The theologian and economist Franz Hinkelammert some time ago wrote about these human sacrifices. Western society – he explains to us – “always talks about such an infinitely worthy man that, in pursuit of he and his freedom, real men have to be destroyed. That men might know Christ, their souls be saved, that they have freedom or democracy, that communism be built, are such ends in the name of which the simplest rights of specific men have been obliterated. From the perspective of these alleged values, those rights seem simply mediocre ends, materialistic goals in conflict with the high ideas of society. Obviously it is not a matter or renouncing any of these ends. What it involves is rooting ourselves in the simple and the immediate, which is the right of all men and women to be able to live.”
In the face of the left that blandishes the sacrificial knife, the multitudes who are opposed to Ortega and Maduro are unworthy and mundane, because they reject the socialism of the XXI century and prefer jobs, toilet paper, beans and that land that the interoceanic canal was going to swallow up. On that basis some politicians and analysts have taken the level of distortion of the debate to the point where the tradeoffs seem to be: the ideas or the people, the principles or the human beings. And this is a falsification of what is truly in play, but serves as a symptom of the fact that there are two value systems in conflict: those who are committed to the lives of real women and men, and those who immolate them at the altar of great ideals.

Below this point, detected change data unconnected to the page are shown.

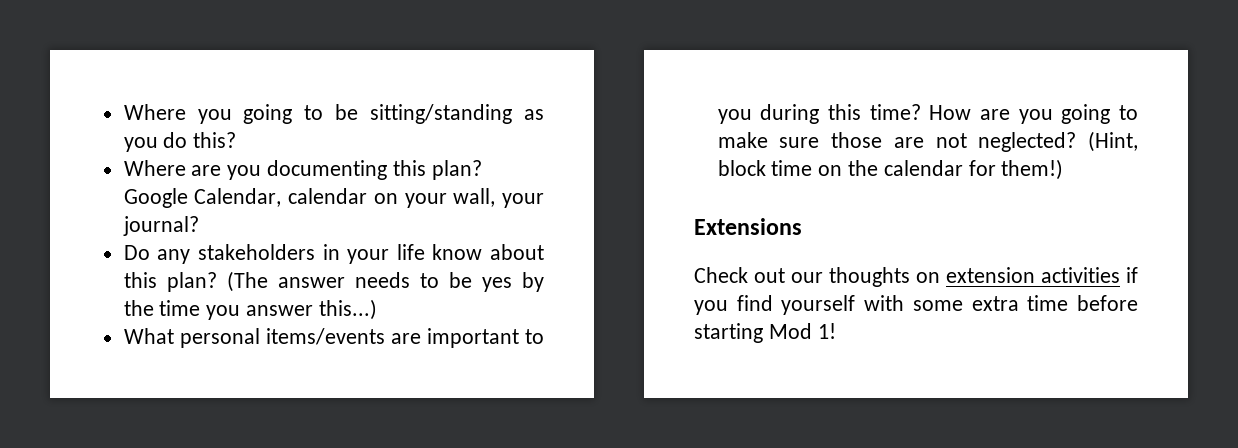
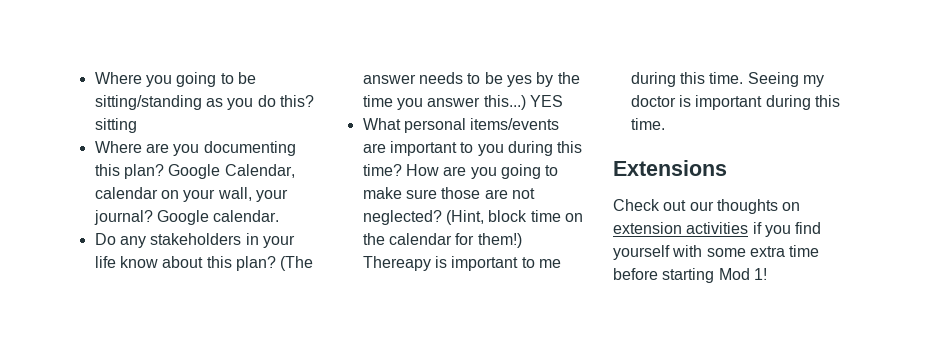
(237, 140) none -> [94,118,137,133] sitting
(199, 226) none -> [156,210,280,225] Google calendar.
(377, 309) none -> [529,95,563,107] YES
(1064, 169) none -> [362,256,561,271] [630,72,824,87] [630,95,840,110] [630,118,665,130] Thereapy is important to me during this time. Seeing my doctor is important during this time.

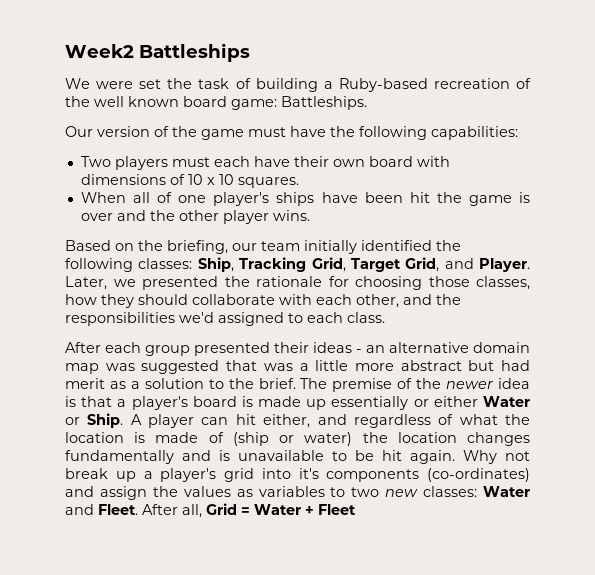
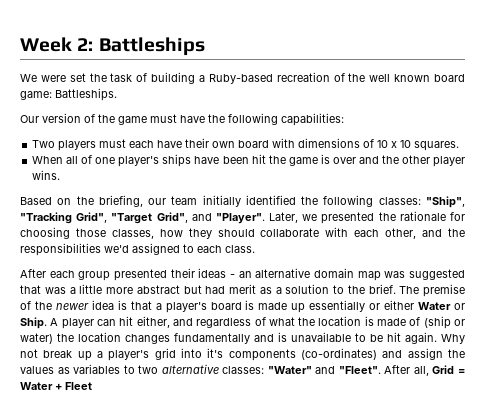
[65,44,134,58] Week2 -> [20,37,94,52] Week 2:
[197,257,530,272] Ship, Tracking Grid, Target Grid, and Player. -> [425,196,465,208] [20,212,265,224] "Ship", "Tracking Grid", "Target Grid", and "Player".
[385,486,530,497] [65,504,138,515] new classes: Water and Fleet. -> [161,364,381,374] alternative classes: "Water" and "Fleet".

Perhaps being on the left today implies being a feminist and ecologist. This should not be exclusively leftist. The struggle against patriarchy, the looting of the wood mafias and the large corporation who pollute the environment and minds should be present in the agendas of all responsible politicians. Norberto Bobbio found a minimum common denominator about what it means to be leftist: the distribution of resources in accordance with needs, to decrease social inequalities and reduce natural inequalities. But the task of distributing has at least two pre-requisites: having resources to assign, and that the potential beneficiaries are not imprisoned or dead. How does the left that is indifferent or inclined to human sacrifice manage this scenario?